Plutôt que de vous présenter un exposé théorique sur la notion d’agilité, je vais vous raconter la façon dont la BSPP a été amenée à adopter une démarche d’agilité depuis quelques années, et a illustré ce nouveau mode de fonctionnement lors de deux événements en particulier, les attaques terroristes de novembre 2015 et l’incendie de la cathédrale Notre-Dame de Paris en avril 2019.
La BSPP
La brigade de sapeurs-pompiers de Paris est une unité militaire. Créée par l’empereur Napoléon en 1811, elle recrute des officiers issus de différentes armes (génie, infanterie, cavalerie, etc.). Forte de 8 500 hommes et femmes, elle défend Paris intra-muros, mais également la petite couronne (Seine-Saint-Denis, Hauts-de-Seine, Val-de-Marne). Nous disons, en plaisantant, que le soleil ne se couche jamais sur son territoire opérationnel, car, outre l’Île-de-France et le centre d’essai de la Direction générale de l’armement à Biscarosse, dans les Landes, la BSPP gère également un détachement qui défend le CNES (Centre national d’études spatiales) à Kourou, et des officiers et sous-officiers mis à disposition des ambassadeurs sur le continent africain et jusqu’à Wallis-et-Futuna, où ils sont rattachés au préfet.

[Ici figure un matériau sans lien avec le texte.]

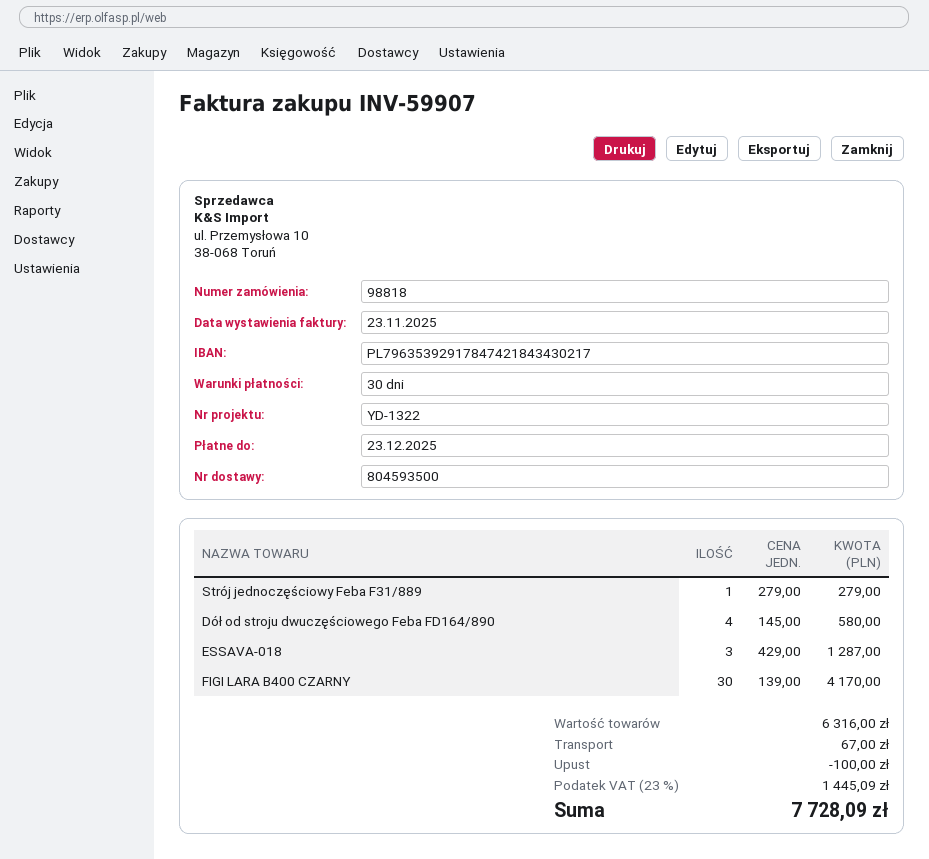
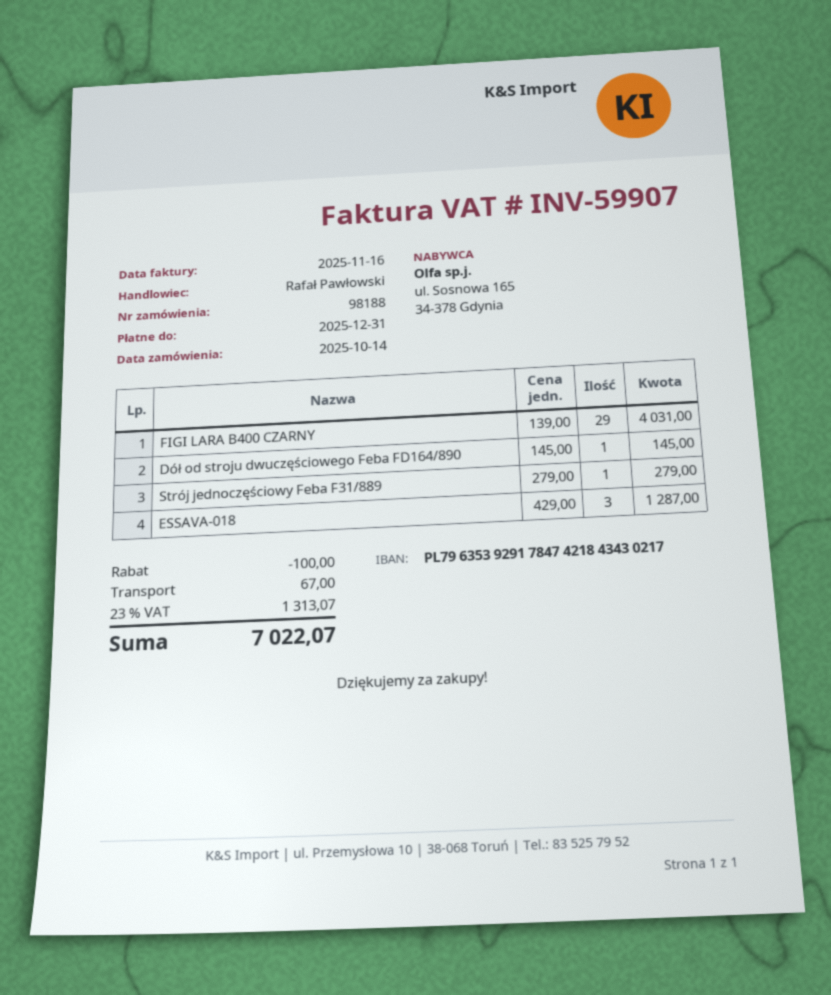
order number: 98818 -> 98188
invoice date: 2025-11-23 -> 2025-11-16
due date: 2025-12-23 -> 2025-12-31
Dół od stroju dwuczęściowego Feba FD164/890: 4 x 145.00 = 580.00 -> 1 x 145.00 = 145.00
FIGI LARA B400 CZARNY: 30 x 139.00 = 4170.00 -> 29 x 139.00 = 4031.00
tax: 23% = 1445.09 -> 23% = 1313.07
total: 7728.09 -> 7022.07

La BSPP dispose d’un budget de 500 millions d’euros et assure 500 000 interventions par an, dont 13 000 sur des incendies. C’est le premier service de secours en Europe et le troisième dans le monde. Au fil du temps, la BSPP a développé une efficience tactique reposant sur des procédures, de l’innovation et des retours d’expérience permanents pour faire face aux risques classiques tels que les incendies, les explosions et les accidents. Néanmoins, son rôle le plus important est sans doute celui de garantir l’équité dans la qualité du service rendu pour toute personne en détresse située sur son territoire, qu’elle vive dans le 6e arrondissement de Paris ou dans une banlieue difficile du Val-de-Marne.
Depuis quelques années, elle a été confrontée à de nouveaux fléaux, comme la violence sociétale – illustrée, par exemple, par le mouvement des Gilets jaunes – et, surtout, les attentats terroristes. Face à des forces antagonistes qui veulent entraver son action (ce qui n’existe pas dans le cas d’un incendie, sauf s’il est allumé par un pyromane, ni dans le cas d’une inondation ou d’un accident de la circulation, qui sont des dynamiques dénuées d’intelligence), elle doit savoir renoncer à l’application de certaines procédures si, dans des situations rendues à dessein complètement imprévisibles par l’adversaire, celles-ci peuvent retarder la prise de décision et se transformer ainsi en piège. C’est à cette agilité que je me suis efforcé d’acculturer les équipes de la BSPP entre 2015 et 2019.